For example, imagine that you choice what to eat based on the last news story that you read on which foods were healthy and which weren't. You'd always be shuffling your diet around as the next new thing was heralded or scorned by someone in the newspaper or on TV. I imagine that would be costly and expose you to a variety of risks and harms that a normal person, who did nothing about their diet, wouldn't even see.
you've got the wrong comparison. Yes it would be insane to listen to every "nutritionist" and hack who think fish oil will make you smart or that bread will give you cancer.
on the other hand if you based your diet on the current best practice as advised by the majority of dieticians(that's the real experts with the real qualifications who don't change their minds every 20 minutes but can sometimes be wrong like any scientists or professionals) then you'd likely have an exceptionally good diet and be more healthy than average.
there are good reasons to wait.
until... what? most of the actual experts are fairly confident that they have the right model now and that it would be best to act now.

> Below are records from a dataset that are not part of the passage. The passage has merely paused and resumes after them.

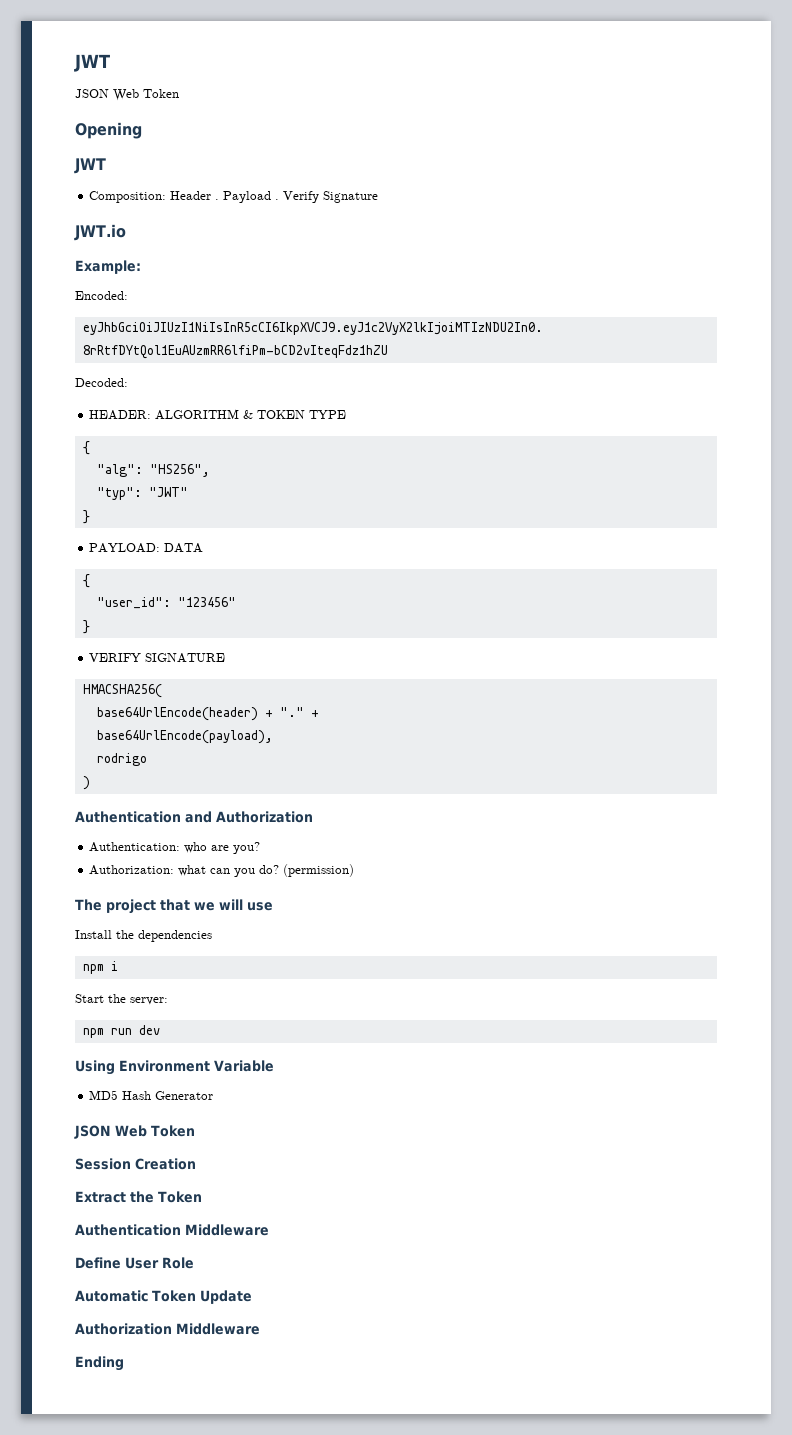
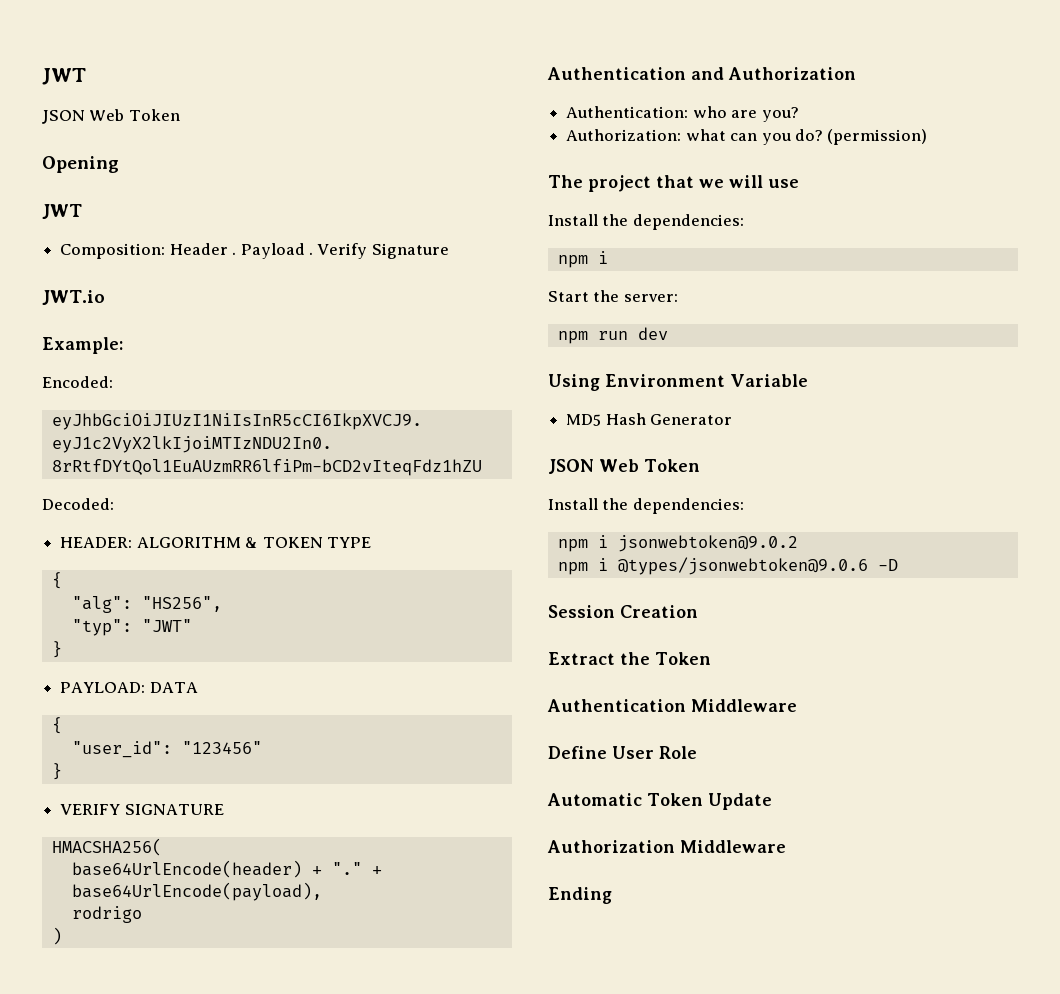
  The project that we will use
- Install the dependencies
+ Install the dependencies:
  MD5 Hash Generator
  JSON Web Token
+ Install the dependencies:
+ npm i jsonwebtoken@9.0.2
+ npm i @types/jsonwebtoken@9.0.6 -D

but what evidence are you waiting for? What event exactly are you waiting for? The opinions of the experts obviously aren't good enough for you so what is?
The hole might have always been there, but we didn't see it until we looked.... and now it just happens to be shrinking now that CFC's aren't being used as much. Pure coincidence of course.
A prediction was made based on the hypothesis that CFC's were causing the hole and based on that changes were made(CFC's banned and used far less) and the hole shrank fitting with the hypothesis.
Like any test of a hypothesis it's not perfect but it's orders of magnitude better than your denial Just-Because.
sure it does but the sensible approach would be a series of smaller dams and resevoirs kept mostly empty if your goal were pure flood control.
If your goal is power generation then you'd keep the dams fairly close to full to get the most power generated. This of course increases the chances of catastrophic failure.
So while it might be fair to say that dams save lives overall actual hydroelectric power generation most certainly has a bodycount which can't be ignored unless you want to be dishonest about the relative risks.
that's a wierd way to look at it. you could also say that if the dam hadn't been build most of those people would probably be living further from the river or there would be better flood defences. And further: a catastrophic failure of a dam releasing the resevoir is going to be far more destructive than some slower yearly flooding. A wall of water is going to kill far far far more than a slowly rising flood.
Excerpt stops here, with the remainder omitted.